🤖 AI Summary
This work addresses the challenge that few-step diffusion and flow-matching text-to-speech (TTS) models, due to their reliance on local training objectives, often fail to align the distribution of synthesized speech with that of high-quality reference speech, thereby compromising intelligibility. To mitigate this, the authors propose incorporating a Speech Representation Fréchet Distance (SR-FD) loss during fine-tuning, which—without requiring a discriminator or incurring inference overhead—acts as a distributional regularizer by matching the mean and covariance of synthesized and reference speech in a semantic representation space. This space is constructed using a frozen Whisper encoder and a CTC-based feature extractor.
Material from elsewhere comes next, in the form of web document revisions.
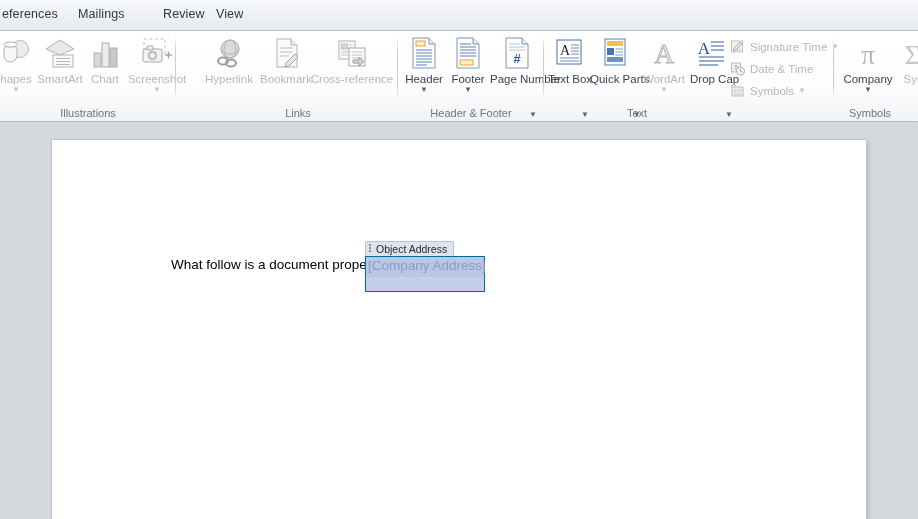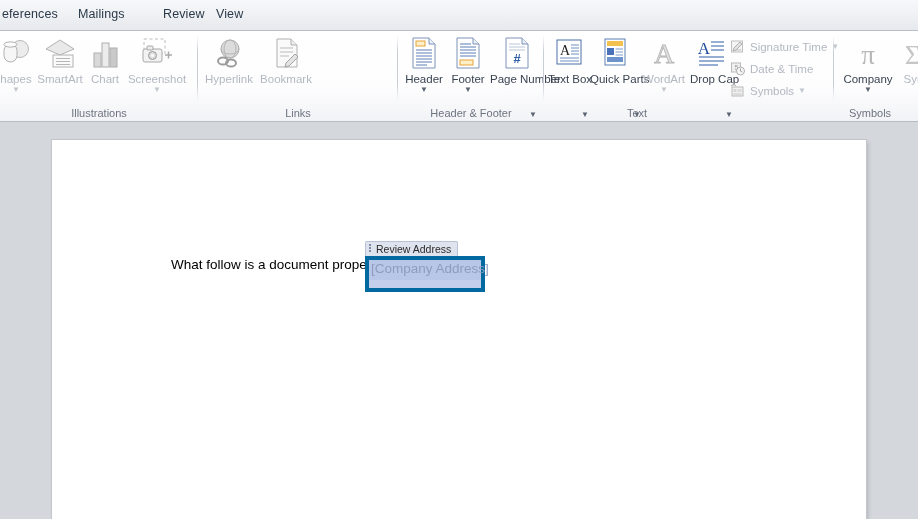--- a/index.html
+++ b/index.html
@@ -93,21 +93,21 @@
   .grip{
     display:inline-block;width:3px;height:9px;
     background-image:
       radial-gradient(circle at 1px 1px,#7d87a0 1px,transparent 1.2px);
     background-size:3px 3px;
     opacity:.95;
   }
   .cc-box{
     position:relative;margin-top:-1px;
     width:120px;height:36px;
-    border:4px solid #0369a1;
+    border:1px solid #0369a1;
     background:#c3cfeb;
     box-sizing:border-box;
   }
   .cc-ph{
     position:absolute;left:2px;top:1px;
     font-size:13.5px;color:#8e9dbd;white-space:nowrap;
   }
   .cc-hl{
     position:absolute;left:0;right:0;top:0;height:20px;
     background:#b8c6e8;
@@ -120,21 +120,21 @@
 
   <div class="tabstrip">
     <div class="tab" style="left:2px">eferences</div>
     <div class="tab" style="left:78px">Mailings</div>
     <div class="tab" style="left:163px">Review</div>
     <div class="tab" style="left:216px">View</div>
   </div>
 
   <div class="ribbon">
 
-    <div class="grp" style="left:0;width:198px">
+    <div class="grp" style="left:0;width:176px">
 
       <div class="bigbtn dis" style="left:-6px;width:44px">
         <div class="ico">
           <svg width="34" height="34" viewBox="0 0 34 34">
             <circle cx="21" cy="13" r="8.5" fill="#ececec" stroke="#b8b8b8"></circle>
             <rect x="5" y="8" width="13" height="18" rx="6.5" fill="#f6f6f6" stroke="#b0b0b0"></rect>
             <ellipse cx="11.5" cy="8.5" rx="6.5" ry="2.6" fill="#fbfbfb" stroke="#b0b0b0"></ellipse>
           </svg>
         </div>
         <div class="lbl">hapes</div>
@@ -207,20 +207,38 @@
             <circle cx="18" cy="13" r="9" fill="#dcdcdc" stroke="#a9a9a9"></circle>
             <path d="M9 13 a9 5 0 0 0 18 0" fill="none" stroke="#b5b5b5"></path>
             <path d="M18 4 a6 9 0 0 0 0 18 a6 9 0 0 0 0 -18" fill="none" stroke="#b5b5b5"></path>
             <ellipse cx="11" cy="25" rx="5" ry="3.6" fill="none" stroke="#9c9c9c" stroke-width="2"></ellipse>
             <ellipse cx="19" cy="27" rx="5" ry="3.6" fill="none" stroke="#9c9c9c" stroke-width="2"></ellipse>
           </svg>
         </div>
         <div class="lbl">Hyperlink</div>
       </div>
 
+      <div class="bigbtn dis" style="left:112px;width:84px">
+        <div class="ico">
+          <svg width="34" height="34" viewBox="0 0 34 34">
+            <rect x="4" y="5" width="16" height="18" fill="#fafafa" stroke="#b0b0b0"></rect>
+            <rect x="6.5" y="8" width="6" height="5" fill="#dadada" stroke="#bdbdbd"></rect>
+            <line x1="14" y1="9" x2="18" y2="9" stroke="#c0c0c0"></line>
+            <line x1="14" y1="12" x2="18" y2="12" stroke="#c0c0c0"></line>
+            <line x1="6.5" y1="16" x2="18" y2="16" stroke="#c0c0c0"></line>
+            <line x1="6.5" y1="19" x2="18" y2="19" stroke="#c0c0c0"></line>
+            <rect x="14" y="12" width="16" height="18" fill="#fdfdfd" stroke="#a8a8a8"></rect>
+            <line x1="16.5" y1="16" x2="27.5" y2="16" stroke="#c0c0c0"></line>
+            <line x1="16.5" y1="19" x2="27.5" y2="19" stroke="#c0c0c0"></line>
+            <line x1="16.5" y1="22" x2="27.5" y2="22" stroke="#c0c0c0"></line>
+            <path d="M18 24 l6 0 0 -3 5 4.5 -5 4.5 0 -3 -6 0 z" fill="#d3d3d3" stroke="#9d9d9d"></path>
+          </svg>
+        </div>
+        <div class="lbl">Cross-reference</div>
+      </div>
 
       <div class="grp-label">Links</div>
       <div class="sep"></div>
     </div>
 
     <div class="grp" style="left:398px;width:146px">
 
       <div class="bigbtn" style="left:4px;width:44px">
         <div class="ico">
           <svg width="32" height="34" viewBox="0 0 32 34">
@@ -417,21 +435,21 @@
   </div>
 
   <div class="docarea">
     <div class="page">
 
       <div class="bodytext">What follow is a document property:</div>
 
       <div class="cc">
         <div class="cc-tag">
           <span class="grip"></span>
-          <span>Review Address</span>
+          <span>Object Address</span>
         </div>
         <div class="cc-box">
           <div class="cc-hl"></div>
           <div class="cc-ph">[Company Address]</div>
         </div>
       </div>
 
     </div>
   </div>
Evaluated on the Seed-TTS English dataset, four-step fine-tuning with SR-FD reduces the word error rate from 2.2279% to 1.4147% (a relative improvement of 36.5%) compared to the original ten-step baseline, while preserving comparable audio quality and speaker similarity.
📝 Abstract
Few-step diffusion and flow-matching text-to-speech (TTS) models are usually trained with local objectives, such as conditional flow matching, reconstruction, and stop prediction. These losses provide stable optimization, but they never ask whether sampled speech follows the distribution of high-quality speech. We propose Speech Representation Fr'echet Distance loss (SR-FD), a training-time distributional regularizer for tokenizer-free flow-matching autoregressive TTS. During fine-tuning, the model synthesizes speech with the same few-step sampler used at deployment, and SR-FD matches the mean and covariance of frozen Whisper and CTC features of this speech to reference statistics computed offline from three complementary content targets. The loss requires no discriminator and no inference-time computation. On Seed-TTS English, four-step SR-FD fine-tuning reduces WER from the original four-step VoxCPM2 baseline's 2.2279% to 1.4147%, a 36.5% relative reduction, and also surpasses the original ten-step baseline at 1.7366%; both gains are significant under an utterance-level paired bootstrap. Speaker similarity and objective quality proxies are preserved at the ten-step level, and an error analysis shows the gain comes from content substitutions across all prompt lengths. SR-FD is thus an intelligibility-improving distributional regularizer for few-step TTS.